The meat market is all the more attractive for exports that prices have been quadrupled in 15 years (3.5 euros per kilo today). Chinese growing middle class is now looking for quality. Thus, according to a note from the Dutch bank Rabobank, they tend to prefer to import meats despites the price.

Opening of the Chinese food sector to importations

If the Chinese food market used to be difficult to access, this situation changed since the 13th Five-Year Plan (2016–2020). Indeed, the Chinese government officially opened China to the international food markets to ensure its food security. Today, China is a net importer of food with a deficit of 34 billion euros in 2015, according to Chinese custody. Every year 1.7 million tons of meat are imported to China, accounting for 20% of total food imports, as a result of the Chinese thirst for imported products in this domain. Food is also the third-largest sector for French exports to China, although meat only accounts for 9% of all exports. As China is about to become the largest importer of beef worldwide, before the United States, meat’s share in French exports to China is expected to increase in the future Franco-Chinese trade balance.

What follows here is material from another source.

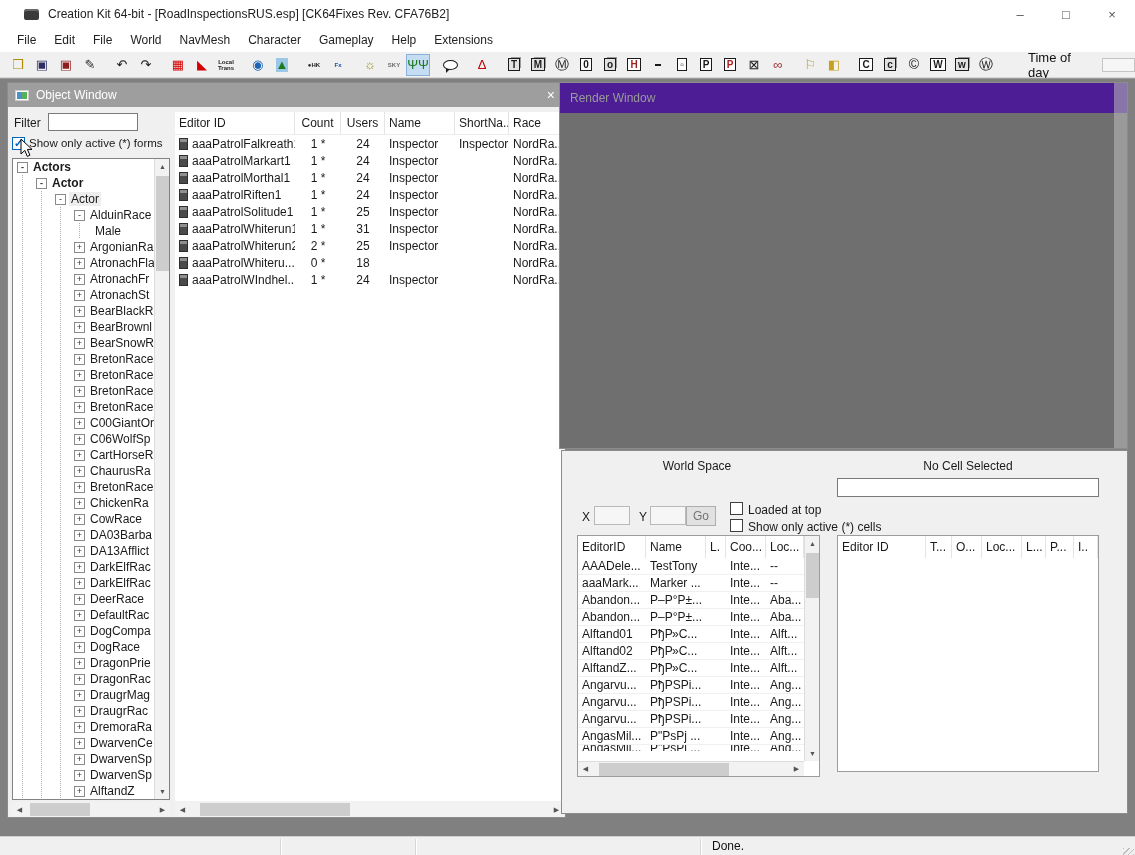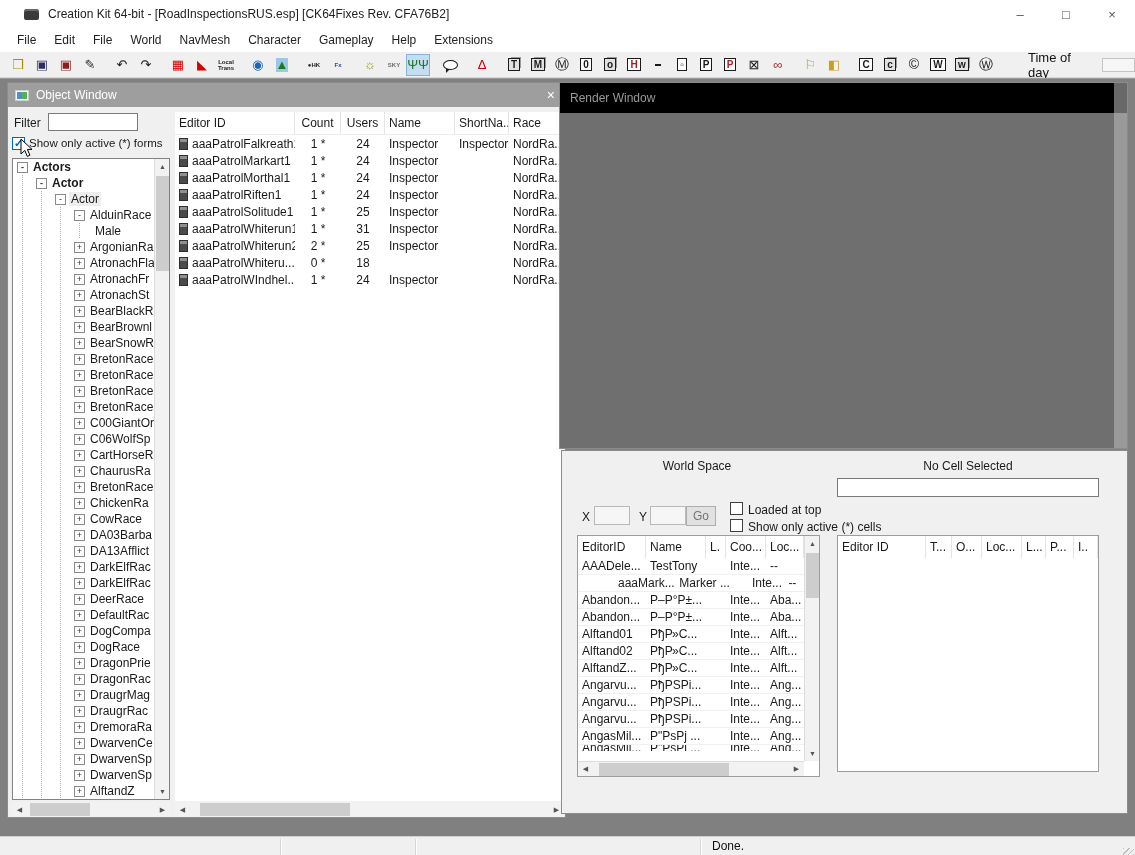"Render Window" .rw-title { background: #000000 -> #4c1d95 }
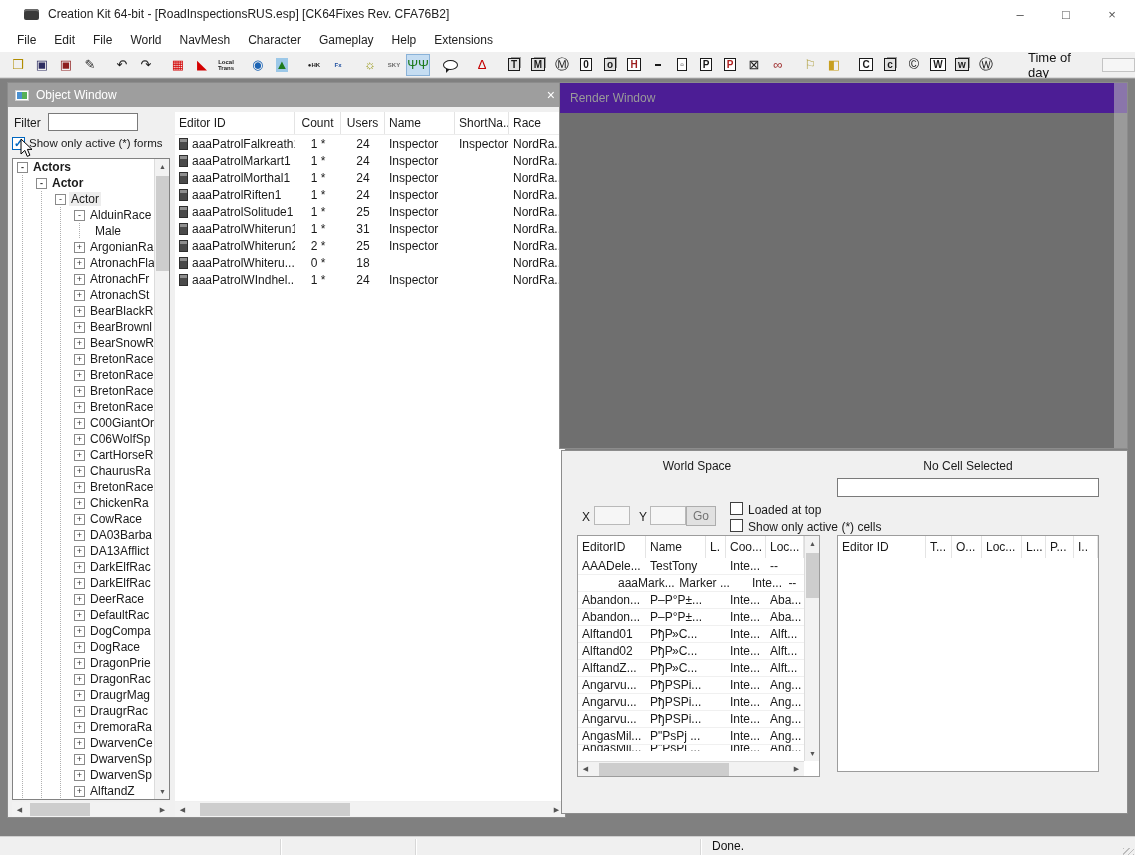"aaaMark..." div.cc { margin-left: 36px -> none }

A high level of foreign and local competition

This decision is following the lift of the embargo on American beef last June. In Europe, France is the third country benefiting from it, after Ireland and the Netherlands. The lift regarding French beef was actually decided on March the 3rd. 2017 but it was in a stalemate because of Chinese health requirements.

For the 150,000 French farmers raising beef (a sector worth 6.6 billion euros), the lift is a real opportunity, yet not a given one. Indeed, about 90% of the Chinese beef market is owned today by Australian, Brazilian and Uruguayan importers, and Chinese beef cattle is about 10% of the world cattle, five times more important than the French one.

Yet, unique French assets

French exporters are expecting about 50,000 tons of beef to be exported at first, which would amount to one fifth of all nowadays French beef exports. The market targeted in China is the high quality and high standing food market, but there is also an opportunity in the sale of unwanted meat pieces in France, such as beef tails, a piece mostly appreciated in China. In the 6 months needed for the lift to be effective, France has the opportunity to promote its French beef for its quality (sanitary traceability), for its specific cattle breed, or as a part of the French art de vivre.

Will poultry be next on the list? Discussions are still undergoing for a lift of the embargo that was imposed by China in 2015 following a bird flu outbreak.

To sum up

The beef market in China has been multiplied by 10 between 2010 and 2015, and still increasing. Both consumption and prices are on the rise in China, due to a growing middle-class. On this market, Chinese people particularly prize imported beef. Within 6 months from January 2018 on, it will be possible to export French beef in China.